**About this task**
Only the text of the records below belongs in the answer, copied exactly, with pictures omitted.
#####
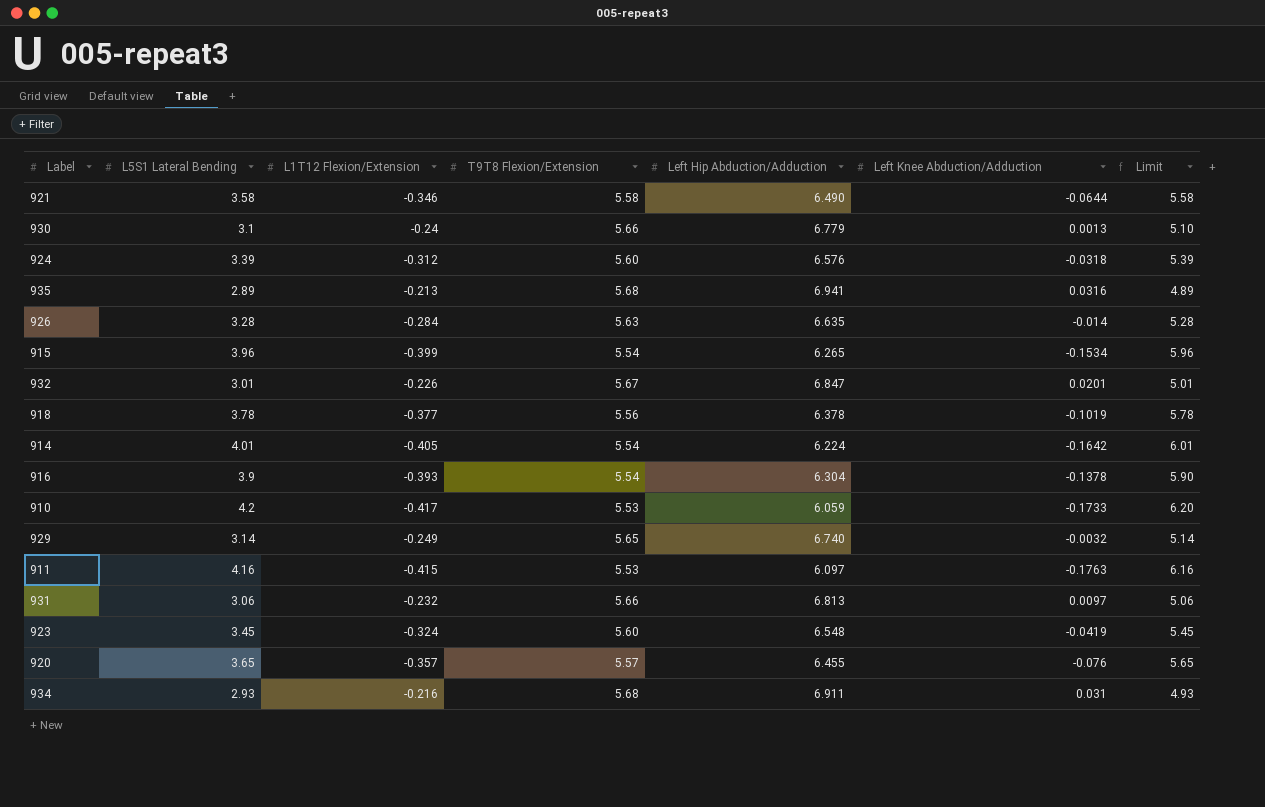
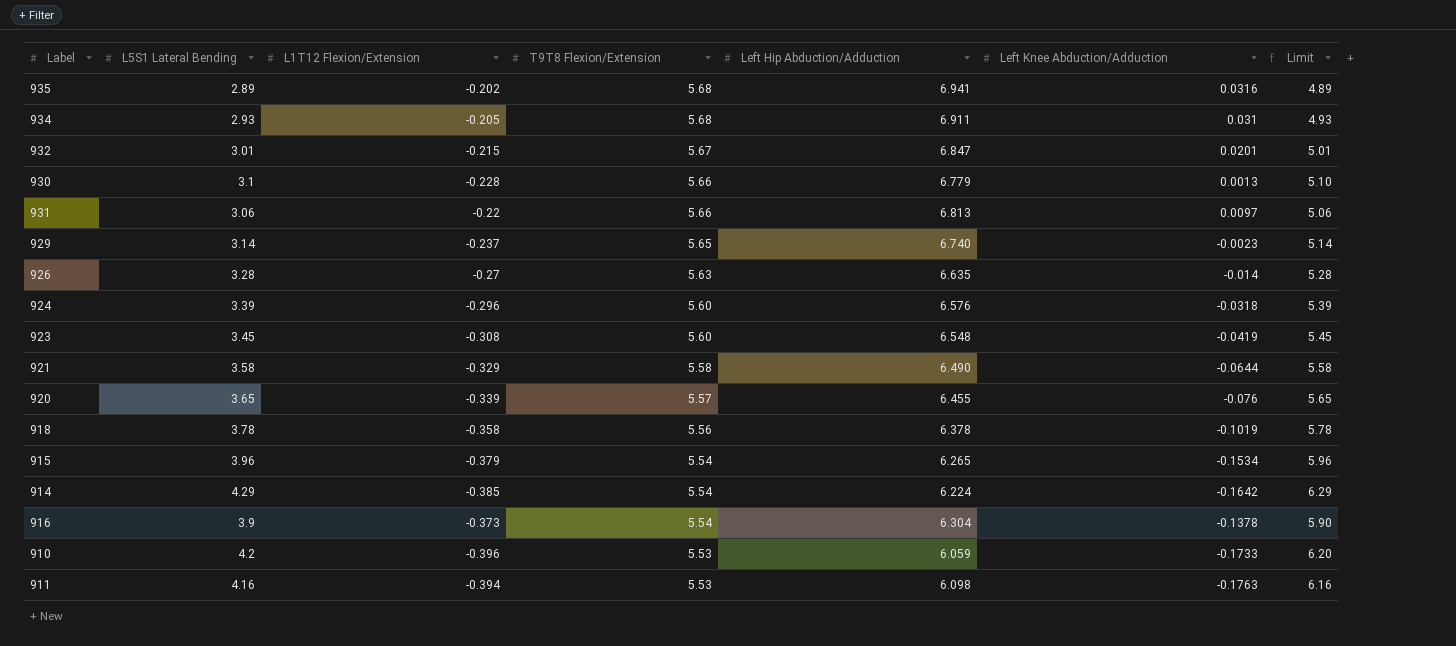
row order: none -> T9T8 Flexion/Extension descending
935 | L1T12 Flexion/Extension: -0.213 -> -0.202
934 | L1T12 Flexion/Extension: -0.216 -> -0.205
932 | L1T12 Flexion/Extension: -0.226 -> -0.215
930 | L1T12 Flexion/Extension: -0.24 -> -0.228
931 | L1T12 Flexion/Extension: -0.232 -> -0.22
929 | L1T12 Flexion/Extension: -0.249 -> -0.237
929 | Left Knee Abduction/Adduction: -0.0032 -> -0.0023
926 | L1T12 Flexion/Extension: -0.284 -> -0.27
924 | L1T12 Flexion/Extension: -0.312 -> -0.296
923 | L1T12 Flexion/Extension: -0.324 -> -0.308
921 | L1T12 Flexion/Extension: -0.346 -> -0.329
920 | L1T12 Flexion/Extension: -0.357 -> -0.339
918 | L1T12 Flexion/Extension: -0.377 -> -0.358
915 | L1T12 Flexion/Extension: -0.399 -> -0.379
914 | L5S1 Lateral Bending: 4.01 -> 4.29
914 | L1T12 Flexion/Extension: -0.405 -> -0.385
914 | Limit: 6.01 -> 6.29
916 | L1T12 Flexion/Extension: -0.393 -> -0.373
910 | L1T12 Flexion/Extension: -0.417 -> -0.396
911 | L1T12 Flexion/Extension: -0.415 -> -0.394
911 | Left Hip Abduction/Adduction: 6.097 -> 6.098

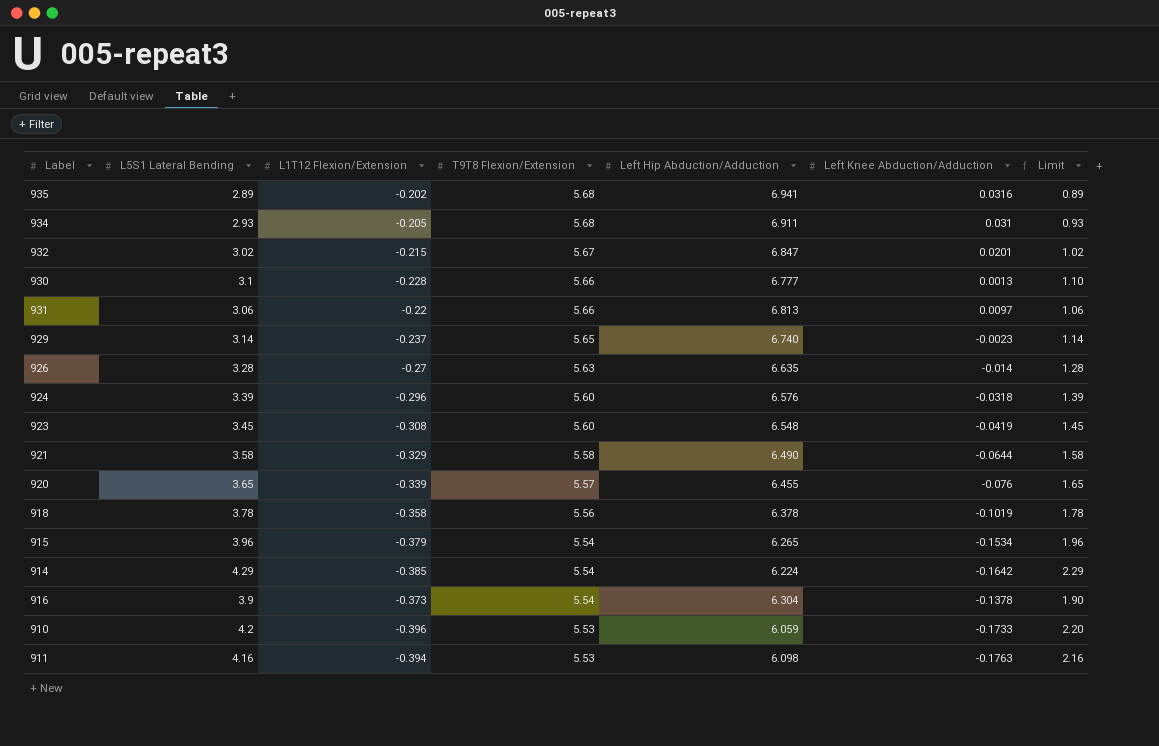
column Limit | formula: [L5S1 Lateral Bending] + 2 -> [L5S1 Lateral Bending] - 2
932 | L5S1 Lateral Bending: 3.01 -> 3.02
930 | Left Hip Abduction/Adduction: 6.779 -> 6.777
#####
**Solution to the exercise**
row order: none -> T9T8 Flexion/Extension descending
935 | L1T12 Flexion/Extension: -0.213 -> -0.202
934 | L1T12 Flexion/Extension: -0.216 -> -0.205
932 | L1T12 Flexion/Extension: -0.226 -> -0.215
930 | L1T12 Flexion/Extension: -0.24 -> -0.228
931 | L1T12 Flexion/Extension: -0.232 -> -0.22
929 | L1T12 Flexion/Extension: -0.249 -> -0.237
929 | Left Knee Abduction/Adduction: -0.0032 -> -0.0023
926 | L1T12 Flexion/Extension: -0.284 -> -0.27
924 | L1T12 Flexion/Extension: -0.312 -> -0.296
923 | L1T12 Flexion/Extension: -0.324 -> -0.308
921 | L1T12 Flexion/Extension: -0.346 -> -0.329
920 | L1T12 Flexion/Extension: -0.357 -> -0.339
918 | L1T12 Flexion/Extension: -0.377 -> -0.358
915 | L1T12 Flexion/Extension: -0.399 -> -0.379
914 | L5S1 Lateral Bending: 4.01 -> 4.29
914 | L1T12 Flexion/Extension: -0.405 -> -0.385
914 | Limit: 6.01 -> 6.29
916 | L1T12 Flexion/Extension: -0.393 -> -0.373
910 | L1T12 Flexion/Extension: -0.417 -> -0.396
911 | L1T12 Flexion/Extension: -0.415 -> -0.394
911 | Left Hip Abduction/Adduction: 6.097 -> 6.098

column Limit | formula: [L5S1 Lateral Bending] + 2 -> [L5S1 Lateral Bending] - 2
932 | L5S1 Lateral Bending: 3.01 -> 3.02
930 | Left Hip Abduction/Adduction: 6.779 -> 6.777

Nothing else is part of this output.